WHAT TO DO: Which lines in the listing below contain the word "height"? Copy each one.

START AVAILABLE DATA

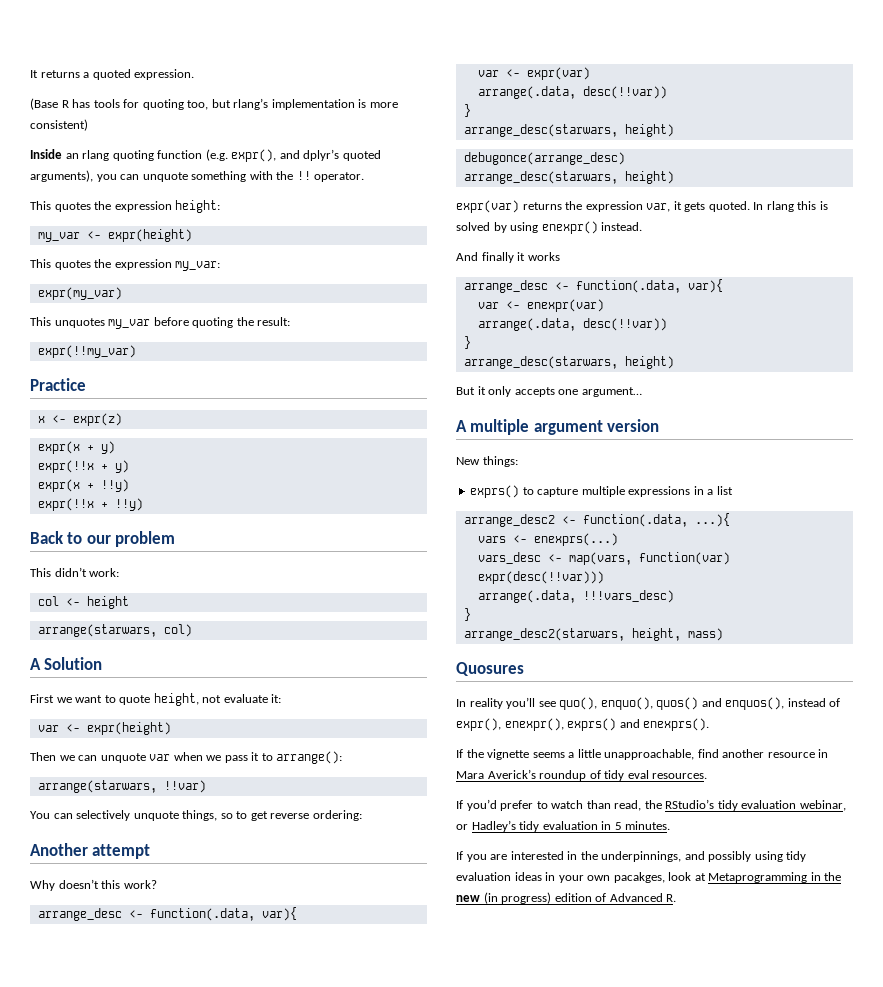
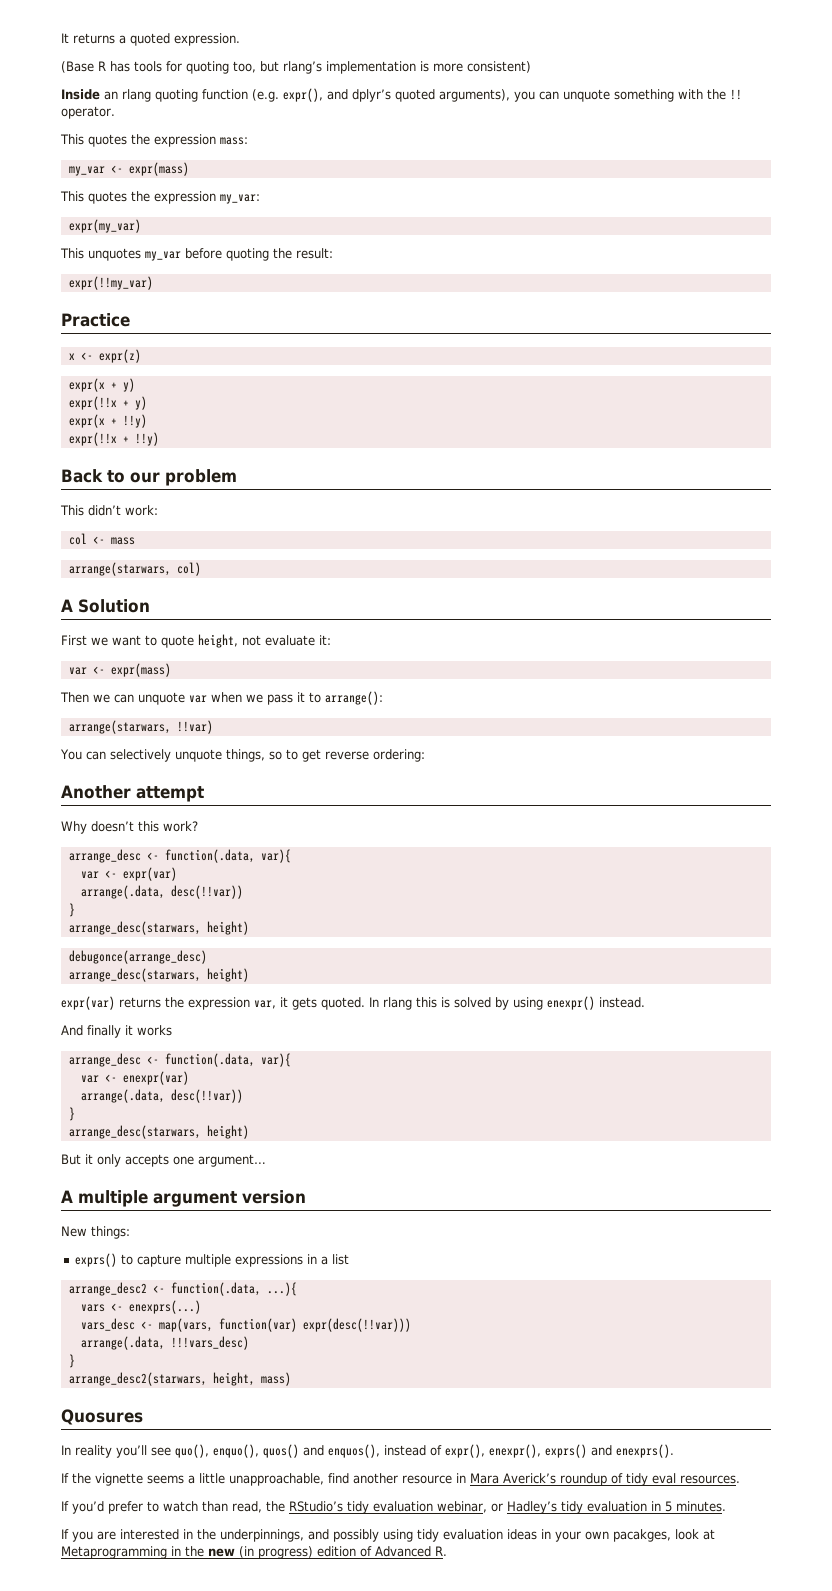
[175,200,221,213] height: -> [220,137,248,145] mass:
[107,229,192,242] expr(height) -> [128,162,189,176] expr(mass)
[86,596,129,609] height -> [110,537,135,545] mass
[86,722,171,735] expr(height) -> [110,663,171,677] expr(mass)

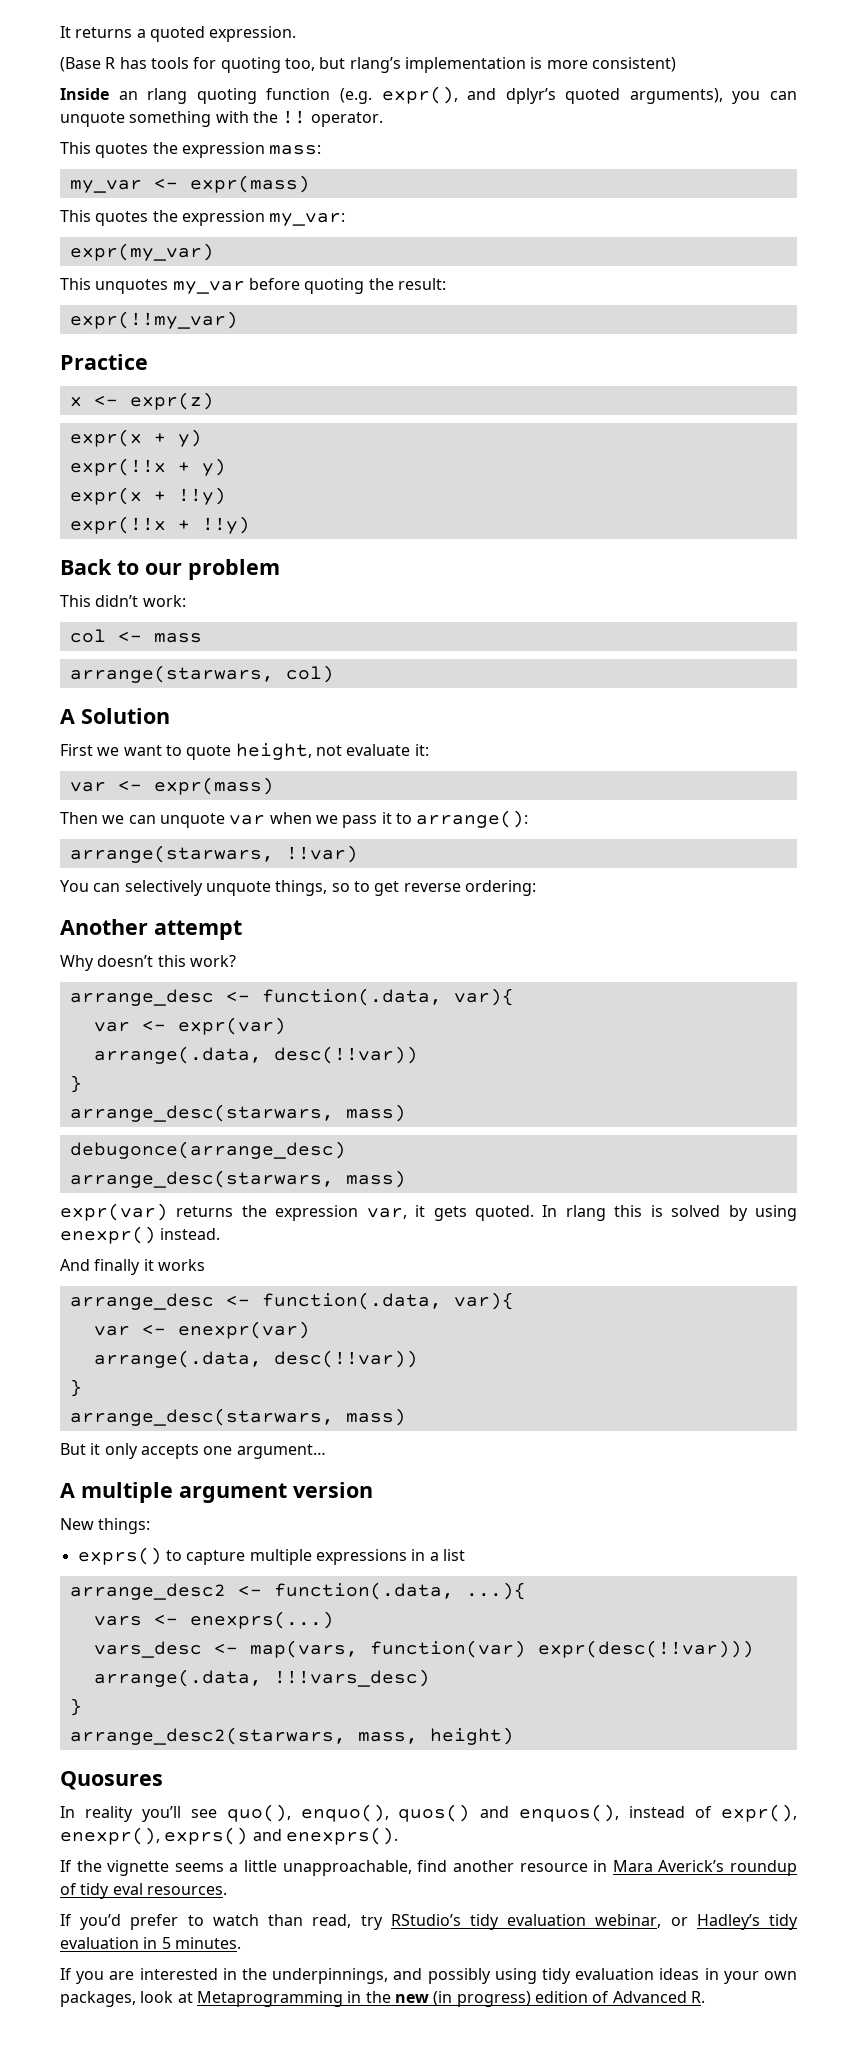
[206,921,249,935] height) -> [345,1104,406,1122] mass)
[206,968,249,982] height) -> [345,1170,406,1188] mass)
[206,1125,249,1139] height) -> [345,1408,406,1426] mass)
[212,1372,291,1386] height, mass) -> [357,1727,514,1745] mass, height)
[266,1501,285,1512] the -> [360,1915,383,1930] try
[613,1529,671,1542] pacakges, -> [60,1991,136,2007] packages,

END AVAILABLE DATA

TASK RESULT:
[175,200,221,213] height: -> [220,137,248,145] mass:
[107,229,192,242] expr(height) -> [128,162,189,176] expr(mass)
[86,596,129,609] height -> [110,537,135,545] mass
[86,722,171,735] expr(height) -> [110,663,171,677] expr(mass)
[206,921,249,935] height) -> [345,1104,406,1122] mass)
[206,968,249,982] height) -> [345,1170,406,1188] mass)
[206,1125,249,1139] height) -> [345,1408,406,1426] mass)
[212,1372,291,1386] height, mass) -> [357,1727,514,1745] mass, height)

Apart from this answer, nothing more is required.